First it was the Francophone schools, then there was this thing about him wanting his country and all its people (obviously) to be one of the Commonwealth countries… All Hail the Queen, Long Live England (that’s the French chanting).
And now, now, uncle Paul has asked Mr. Blair to come on board, become his right hand man…. someone hit speed dial for Bush in 2009. Kigali is gonna be the new Camp David.
So Mr. Blair is becoming an ‘aide’ of another third world country. Very good PR. More news space for him.
(…)
I admired his guts when he said no to the British and all the other Anglophone countries when he refused to turn Rwanda around from Francophone to Anglophone.
It is what everyone expected he would do- go the Anglophone way.
He, together with his boys (and some girls) had been fighting the French and the Belgians, so to speak.
But he did the ‘upright thinker’ deed. There were people in that country before he (and his boys and some girls) took over. Those people were Francophone. They were teachers, professors, doctors, drivers, citizens of Rwanda. And besides, he insisted, Rwanda was not to be Uganda, or Kenya. It was to stay as it is, only with some adjustments- improvements.

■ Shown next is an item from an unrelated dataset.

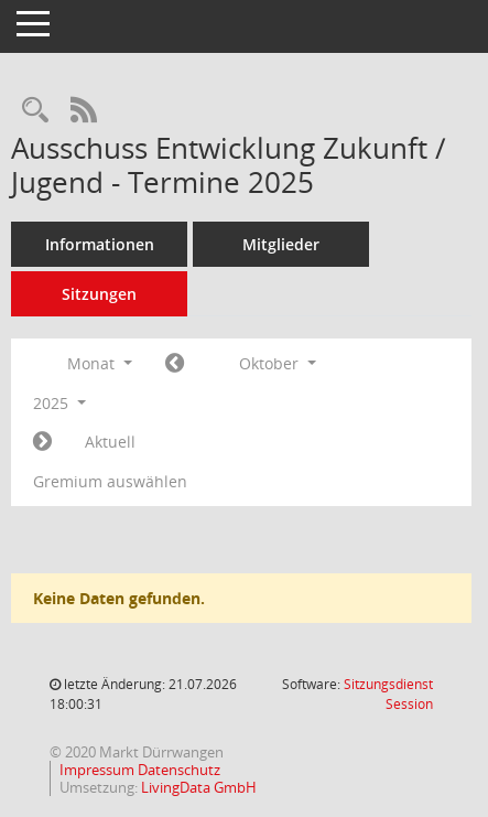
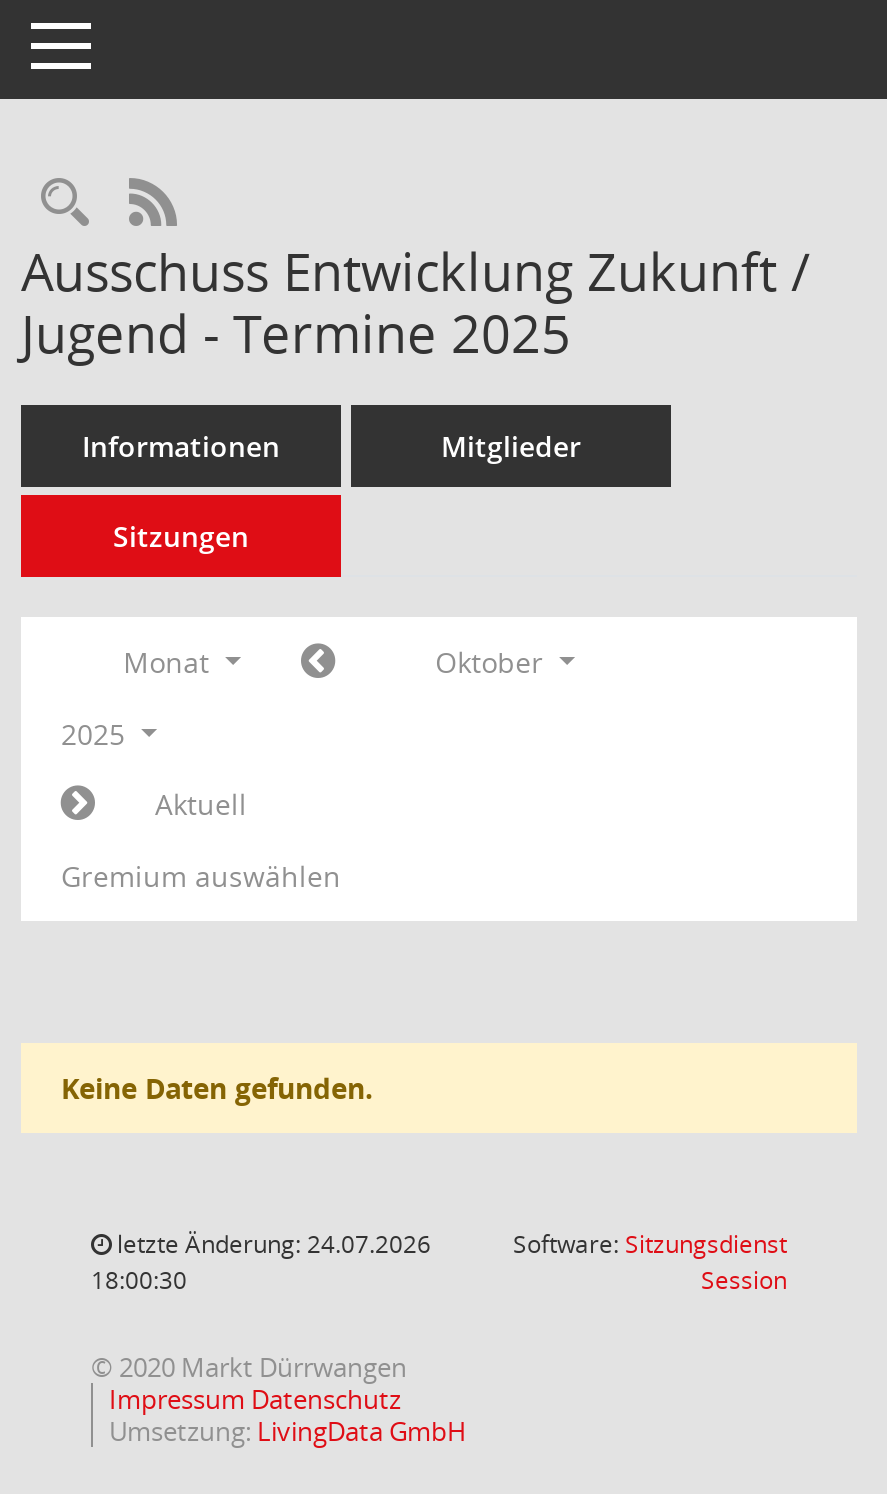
[61,675,237,694] letzte Änderung: 21.07.2026 -> [111,1227,431,1261] letzte Änderung: 24.07.2026
[50,695,102,713] 18:00:31 -> [91,1263,187,1297] 18:00:30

So students, at whichever level would have to learn French because classes would be conducted in both English and French.
Those students who felt that they couldn’t handle this, were to leave the schools, or the country ASAP. And they did leave. I remember them- especially those from Butare University. Always saying that Kagame was being impossible.
Eventually, everyone got into the system and it has been no complaints. They study in French and English, and especially if it is in an Anglophone school. They follow the French system.
And all the ladies there, they are all soooo French.
So in short, even with an administration that was/is hugely Anglophone, the French still had a hold on the one African country that is constantly in the news for the right reasons- since the Genocide. And then BANG! Someone in some French courtroom over there went and said unspeakable things about this very His Highness. Some people have got guts… and little forward thinking.
And now, now, the Brits are becoming the ‘insiders’. Before we know it, it will be the Americans, and before we know it, those sweet smiling Francophone ladies will be dancing on tables, holding beer bottles to their mouths and engaging in public ‘muscular’ arguments. Very un-French.
And once it is in Rwanda, it will spill into Congo and Burundi. And just like that, death to the French cultural (and everything else) influences in central Africa will be declared.
And just the other day, I watched their teary documentary about how their culture, art and general relevance is dwindling in the world, and even in France.